Czyli zgodnie z wypowiedzią Skarbnika budżet to fikcja, którą i tak "kolalicja klepnie", a po wyborach niech się martwią wygrani.
Gratuluję wyborcom władzy i proponuję za rok dobrze przemyśleć wybór.
Miasto chce sprzedac dzialke vis a vis stadionu i basenu za 12 mln zlotych. Teren ma plan zagospodarowania i przeznaczony jest pod bloki. Kupic wiec moze to tylko jakis deweloper. Cena metra kwadratowego mieszkania w Siedlcach to okolo 3600pln a zarobek dewelopera to powiedzmy 1200 pln na metrze – dla latwiejszego rachowania. Czyli aby zwrocil sie zakup dzialki za 12 mln trzeba wybudowac 10000 m2 powierzchni mieszkalnej. Dopiero powyzej tej liczyby inwestor wychodzi na swoje. Innymi slowy trzeba wybudowac 200 mieszkan po 50 m2 aby zarobic na dzialke. Wielki szacun dla duetu Kudelski Paryla jesli znajda kupca na tę ziemie za te pieniadze. Bo liczyc dzis na sprzedaz 200 mieszkan w takiej lokalizacji to trzeba byc niezlym … naiwniakiem.

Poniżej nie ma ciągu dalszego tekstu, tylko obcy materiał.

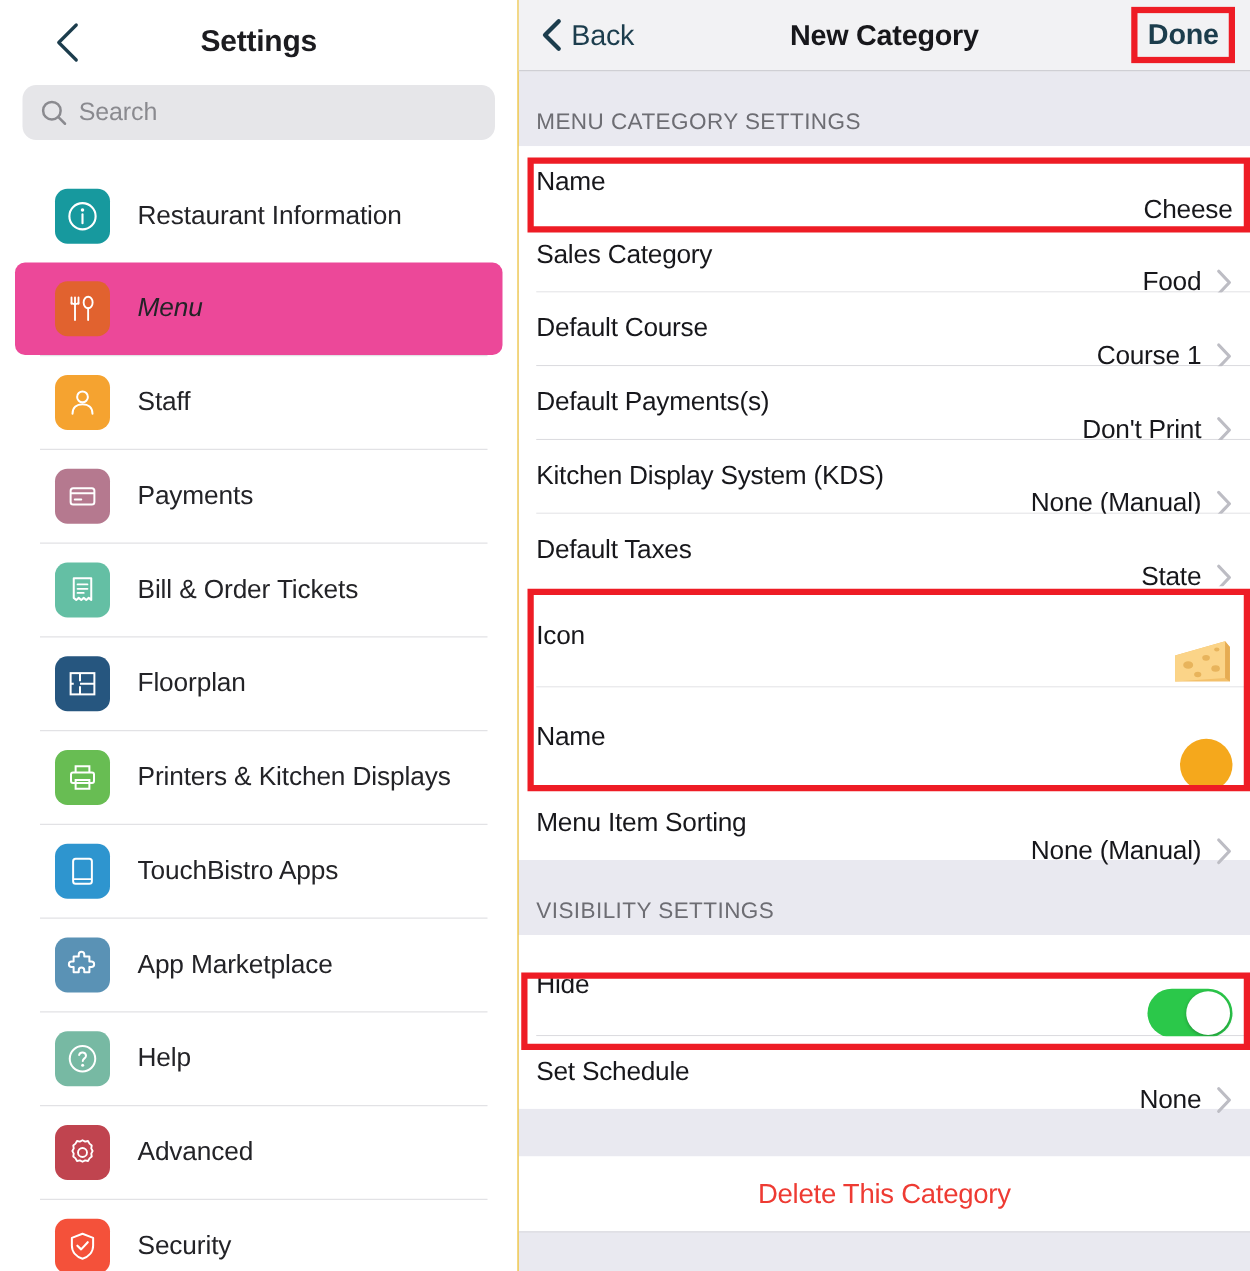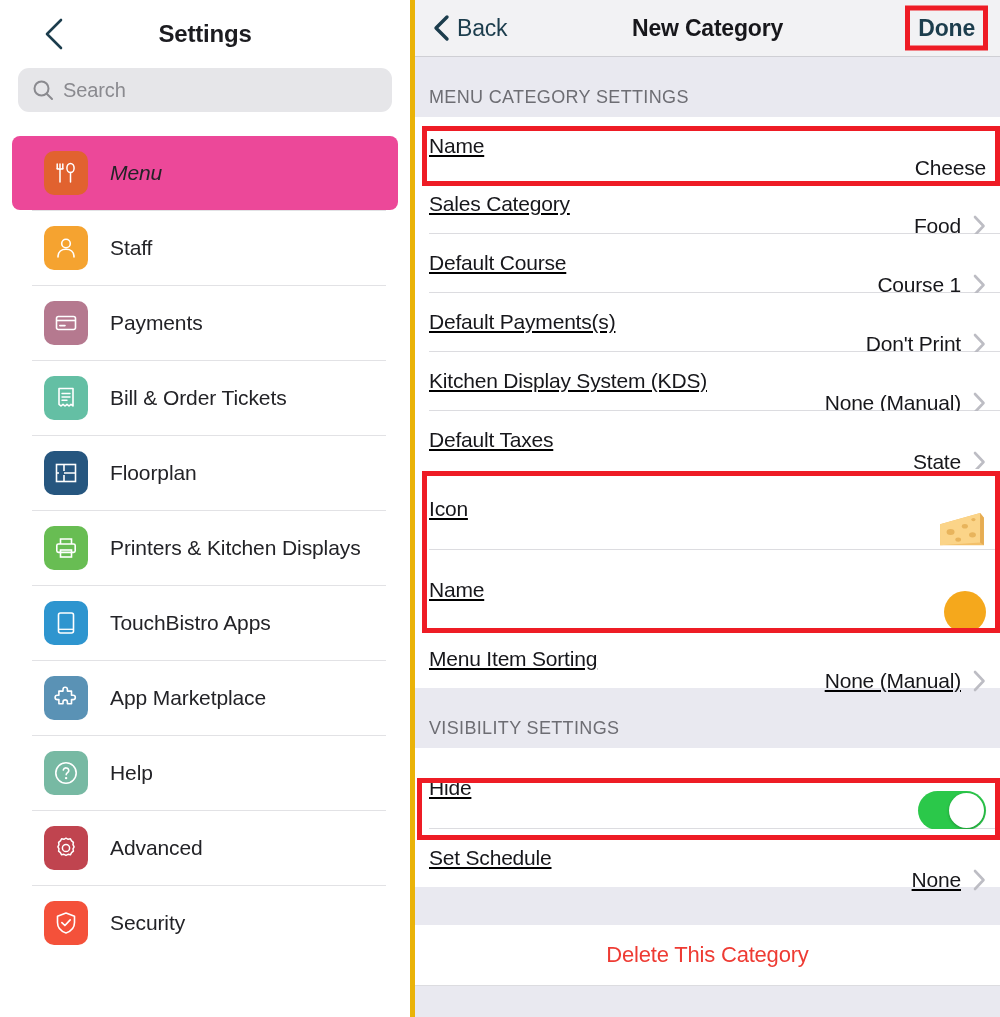--- a/index.html
+++ b/index.html
@@ -8,21 +8,21 @@
     font-family: "Liberation Sans", sans-serif;
     background: #ffffff;
     overflow: hidden;
   }
   .app { display: flex; width: 1000px; height: 1017px; }
 
   
   .sidebar {
     width: 415px; height: 1017px;
     background: #ffffff;
-    border-right: 5px solid #eab308;
+    border-right: 1px solid #eab308;
     display: flex; flex-direction: column;
     position: relative;
   }
   .sb-header {
     height: 68px; display: flex; align-items: center;
     position: relative; flex: 0 0 auto;
   }
   .sb-back {
     position: absolute; left: 42px; top: 50%; transform: translateY(-50%);
     width: 28px; height: 34px; cursor: pointer;
@@ -97,21 +97,21 @@
     padding: 4px 8px;
     border: 5px solid #ee1c25;
   }
 
   .d-body { flex: 1 1 auto; overflow: hidden; position: relative; }
 
   .sec-head {
     font-size: 18px; color: #6d6d73; letter-spacing: 0.35px;
     padding: 30px 0 9px 14px;
   }
-  .card { background: #ffffff; text-decoration: underline; }
+  .card { background: #ffffff; }
   .row {
     height: 58px; display: flex; align-items: center;
     padding: 0 14px 0 14px; cursor: pointer; position: relative;
     background: #ffffff;
   }
   .row .lbl {
     font-size: 21px; color: #17171b; letter-spacing: -0.2px;
   }
   .row .right {
     margin-left: auto; display: flex; align-items: center; margin-top: 44px;
@@ -176,20 +176,30 @@
         <svg class="mag" width="22" height="22" viewBox="0 0 22 22" aria-hidden="true">
           <circle cx="9.5" cy="9.5" r="7" stroke="#8a8a8f" stroke-width="2" fill="none"></circle>
           <path d="M14.7 14.7 L20 20" stroke="#8a8a8f" stroke-width="2" stroke-linecap="round"></path>
         </svg>
         <span class="ph">Search</span>
       </div>
     </div>
 
     <div class="sb-list">
 
+      <div class="sb-item">
+        <div class="sb-icon" style="background:#17999e">
+          <svg width="26" height="26" viewBox="0 0 26 26" aria-hidden="true">
+            <circle cx="13" cy="13" r="10.5" stroke="#fff" stroke-width="1.7" fill="none"></circle>
+            <circle cx="13" cy="8" r="1.4" fill="#fff"></circle>
+            <path d="M13 11.5 V18.5" stroke="#fff" stroke-width="1.7" stroke-linecap="round"></path>
+          </svg>
+        </div>
+        <span class="sb-label">Restaurant Information</span>
+      </div>
 
       <div class="sb-item sel">
         <div class="sb-icon" style="background:#e1622f">
           <svg width="26" height="26" viewBox="0 0 26 26" aria-hidden="true">
             <path d="M7 4 V9 M9.8 4 V9 M4.2 4 V9 M7 9 V22" stroke="#fff" stroke-width="1.5" fill="none" stroke-linecap="round"></path>
             <path d="M7 9.2 C4.2 9.2 4.2 8 4.2 8 M7 9.2 C9.8 9.2 9.8 8 9.8 8" stroke="#fff" stroke-width="1.5" fill="none"></path>
             <ellipse cx="17.5" cy="8" rx="3.6" ry="4.6" stroke="#fff" stroke-width="1.5" fill="none"></ellipse>
             <path d="M17.5 12.6 V22" stroke="#fff" stroke-width="1.5" stroke-linecap="round"></path>
           </svg>
         </div>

A na co to pan prezydent potrzebuje te 40 000 000 zł?
"Kredyt dla Miasta Siedlce w wysokości 40.000.000 zł, zgodnie z art. 89 ust. 1 pkt 1 ustawy o finansach publicznych na pokrycie występującego w ciągu roku przejściowego deficytu budżetu miasta Siedlce". Ogłoszenie o zamówieniu dostępne na bip'ie. www.bip.siedlce.pl. polecam zwłaszcza odpowiedzi na zapytania. Np. to ile miasto już ma długu. Wychodzi jakieś 200 000 000. Podzielić na liczbę mieszkańców – wychodzi, że każdy z nas, nawet niemowlę, wisi bankom ponad 2 500 zł! Czyżby przymiarka do budowy ratusza na kredyt?
Nie dobijaj też w Internecie.
Oczywiście, najlepiej zamieść wszystko pod dywan. Ściemę walić, że budżet dobrze skonstruowany.
W Siedlcach trzech króli to kiernikowski ,tchurzewski ,kudelski a my owce i baranki
A za pieniądze uzyskane ze sprzedaży nieruchomości p. Kudelski kupi stawy siedleckie – ostatnio był gotów zapłacić za to ponad 20 mln zł.
Co z tego skoro rynek nie ma na to kapitału? Do momentu kiedy na rynku nie będzie środków, nie będzie też inwestycji. Teraz Jartom ma w bazie hale magazynowe z wycenami mocno poniżej rynkowych, ale co z tego – rynek nie ma środków, więc nie będzie też dochodziło do przejęć!